Il genio greco dell’Iliade e della tragedia attica, ereditato dal cristianesimo e indagato dalla Weil, è l’espressione di una filosofia dei vinti, che capovolge e mette in dubbio le tradizionali categorie di oppressi ed oppressori. La forza, come scrisse Eraclito, “è padre di tutte le cose, di tutte re” e soggioga inevitabilmente l’anima umana ancorandola alla materia.

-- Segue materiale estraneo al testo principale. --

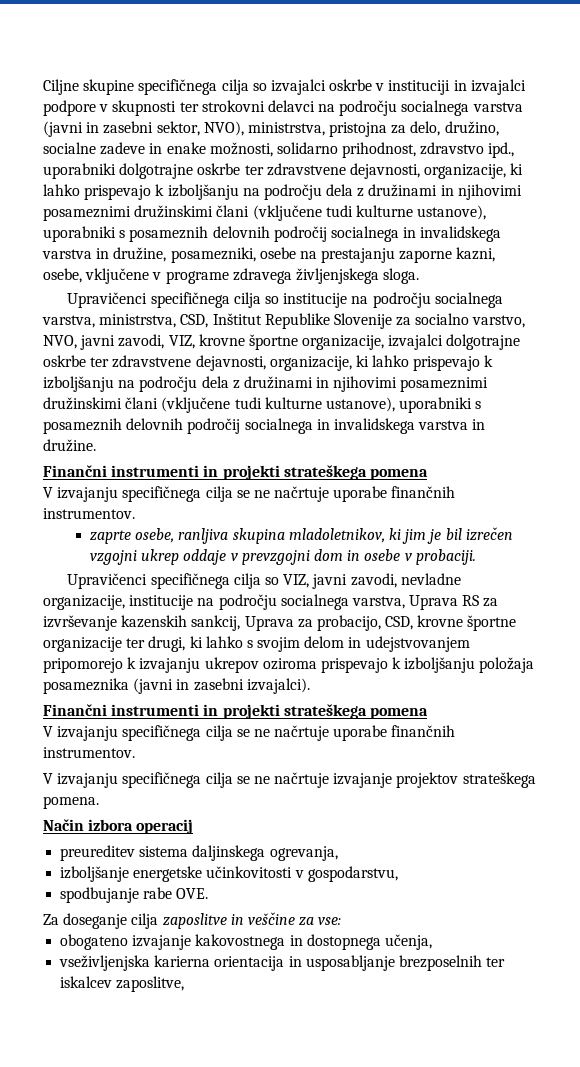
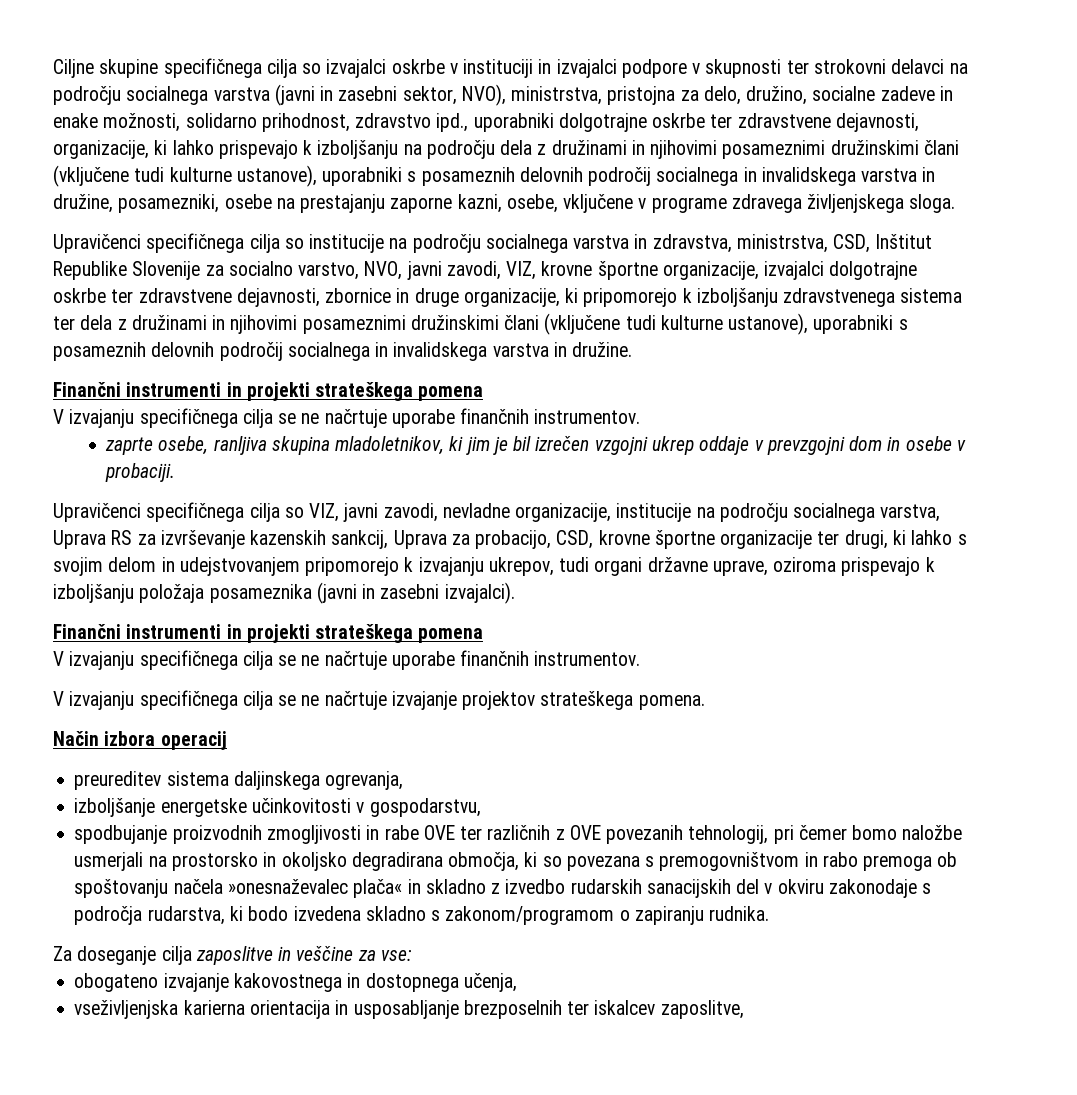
- Upravičenci specifičnega cilja so institucije na področju socialnega varstva, ministrstva, CSD, Inštitut Republike Slovenije za socialno varstvo, NVO, javni zavodi, VIZ, krovne športne organizacije, izvajalci dolgotrajne oskrbe ter zdravstvene dejavnosti, organizacije, ki lahko prispevajo k izboljšanju na področju dela z družinami in njihovimi posameznimi družinskimi člani (vključene tudi kulturne ustanove), uporabniki s posameznih delovnih področij socialnega in invalidskega varstva in družine.
+ Upravičenci specifičnega cilja so institucije na področju socialnega varstva in zdravstva, ministrstva, CSD, Inštitut Republike Slovenije za socialno varstvo, NVO, javni zavodi, VIZ, krovne športne organizacije, izvajalci dolgotrajne oskrbe ter zdravstvene dejavnosti, zbornice in druge organizacije, ki pripomorejo k izboljšanju zdravstvenega sistema ter dela z družinami in njihovimi posameznimi družinskimi člani (vključene tudi kulturne ustanove), uporabniki s posameznih delovnih področij socialnega in invalidskega varstva in družine.
- Upravičenci specifičnega cilja so VIZ, javni zavodi, nevladne organizacije, institucije na področju socialnega varstva, Uprava RS za izvrševanje kazenskih sankcij, Uprava za probacijo, CSD, krovne športne organizacije ter drugi, ki lahko s svojim delom in udejstvovanjem pripomorejo k izvajanju ukrepov oziroma prispevajo k izboljšanju položaja posameznika (javni in zasebni izvajalci).
+ Upravičenci specifičnega cilja so VIZ, javni zavodi, nevladne organizacije, institucije na področju socialnega varstva, Uprava RS za izvrševanje kazenskih sankcij, Uprava za probacijo, CSD, krovne športne organizacije ter drugi, ki lahko s svojim delom in udejstvovanjem pripomorejo k izvajanju ukrepov, tudi organi državne uprave, oziroma prispevajo k izboljšanju položaja posameznika (javni in zasebni izvajalci).
- spodbujanje rabe OVE.
+ spodbujanje proizvodnih zmogljivosti in rabe OVE ter različnih z OVE povezanih tehnologij, pri čemer bomo naložbe usmerjali na prostorsko in okoljsko degradirana območja, ki so povezana s premogovništvom in rabo premoga ob spoštovanju načela »onesnaževalec plača« in skladno z izvedbo rudarskih sanacijskih del v okviru zakonodaje s področja rudarstva, ki bodo izvedena skladno s zakonom/programom o zapiranju rudnika.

La vittoria porterà ben vana consolazione ai re achei: Achille morirà in battaglia, Agamennone assassinato dalla moglie, Aiace Telamonio suicida, e Odisseo e Menelao impiegheranno altri dieci anni per tornare in patria. Nessuno è immune ad essa, e l’immenso potere che in un momento conferisce, nell’altro può repentinamente togliere. L’uomo moderno ha tentato, con la tecnologia e il mito del progresso, di emanciparsi dal peso e dall’incombenza di questa sciagura che rende comune e così fragile la propria condizione.
In realtà
chi pensa che Dio stesso, divenuto uomo, non ha potuto sostenere lo sguardo dinanzi al rigore del destino senza tremare d’angoscia, avrebbe dovuto intendere che possono elevarsi in apparenza al di sopra della miseria umana solo gli uomini che mascherano ai propri occhi tale rigore.